TASK BRIEF:
Your job is to set down the stretch of entries that opens with the line containing "Linda Sonnenbrille: 100" and closes with the line containing "total: 1598.87 -> 1817.73". Keep both end lines, copy each exactly, and add nothing.

Top of DATA PROVIDED

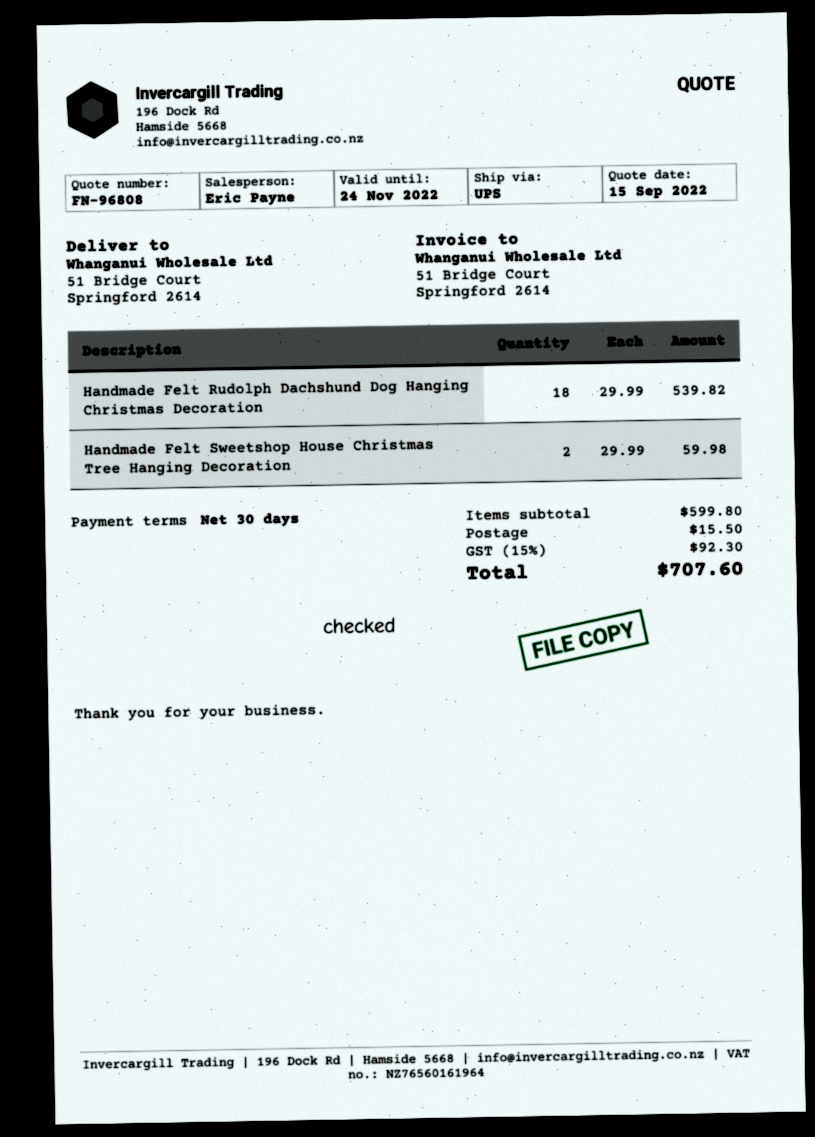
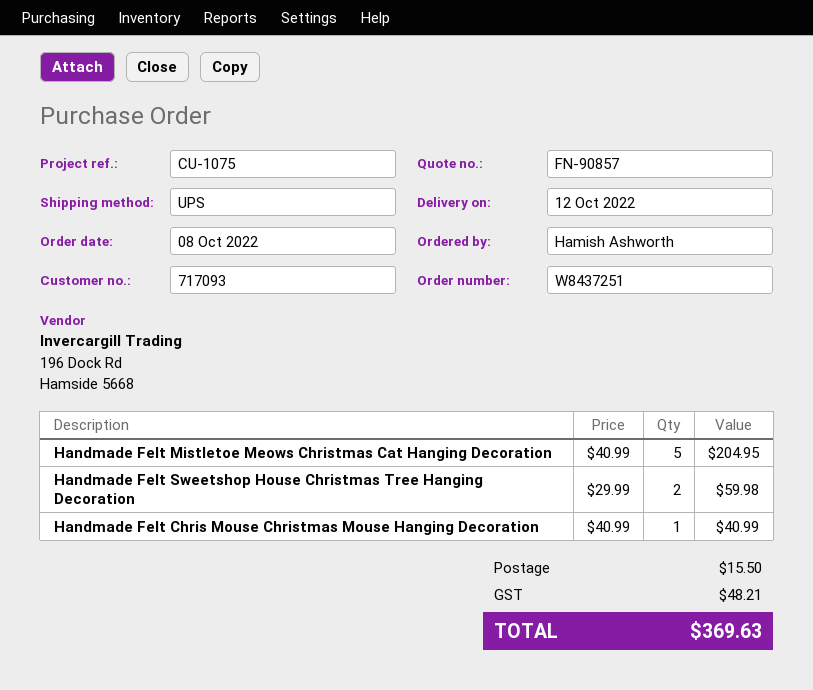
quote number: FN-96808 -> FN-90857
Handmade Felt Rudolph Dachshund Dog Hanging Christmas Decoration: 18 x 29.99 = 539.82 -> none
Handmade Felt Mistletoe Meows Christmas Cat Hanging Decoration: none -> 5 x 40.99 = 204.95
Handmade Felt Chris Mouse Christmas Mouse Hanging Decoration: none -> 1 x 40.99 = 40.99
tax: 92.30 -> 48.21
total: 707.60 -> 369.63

Bottom of DATA PROVIDED
Top of DATA PROVIDED

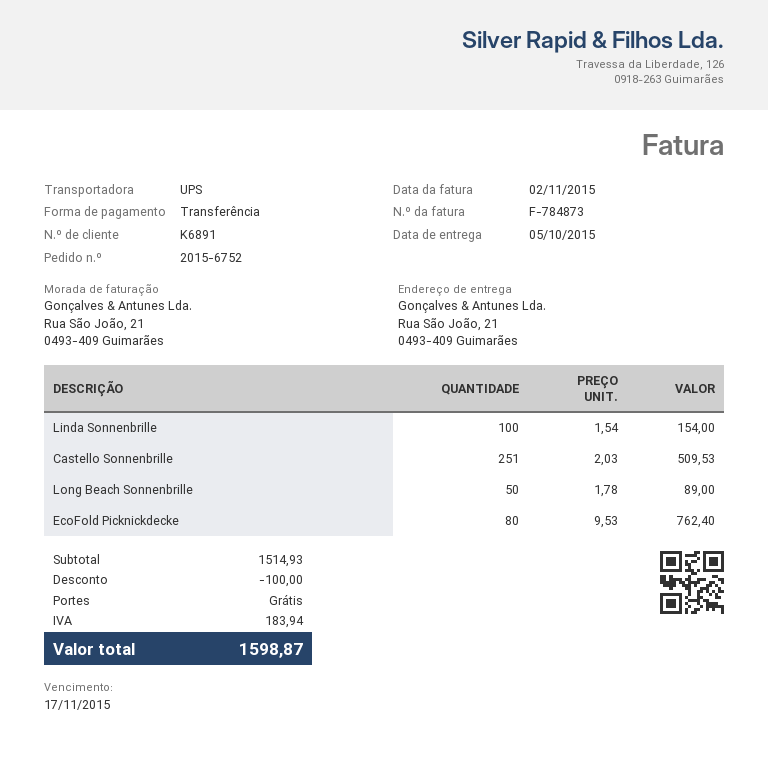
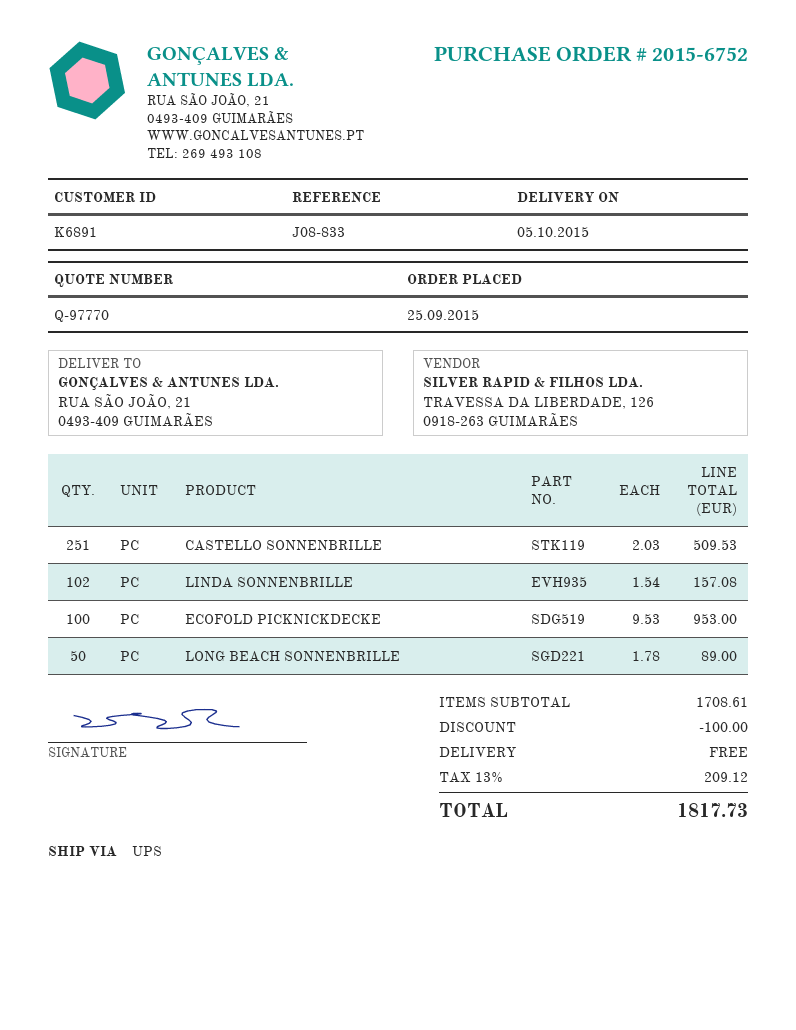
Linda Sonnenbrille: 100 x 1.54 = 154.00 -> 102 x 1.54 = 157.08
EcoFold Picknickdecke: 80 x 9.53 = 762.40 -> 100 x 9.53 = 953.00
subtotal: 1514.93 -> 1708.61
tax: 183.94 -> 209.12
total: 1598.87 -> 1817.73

Bottom of DATA PROVIDED

TASK RESULT:
Linda Sonnenbrille: 100 x 1.54 = 154.00 -> 102 x 1.54 = 157.08
EcoFold Picknickdecke: 80 x 9.53 = 762.40 -> 100 x 9.53 = 953.00
subtotal: 1514.93 -> 1708.61
tax: 183.94 -> 209.12
total: 1598.87 -> 1817.73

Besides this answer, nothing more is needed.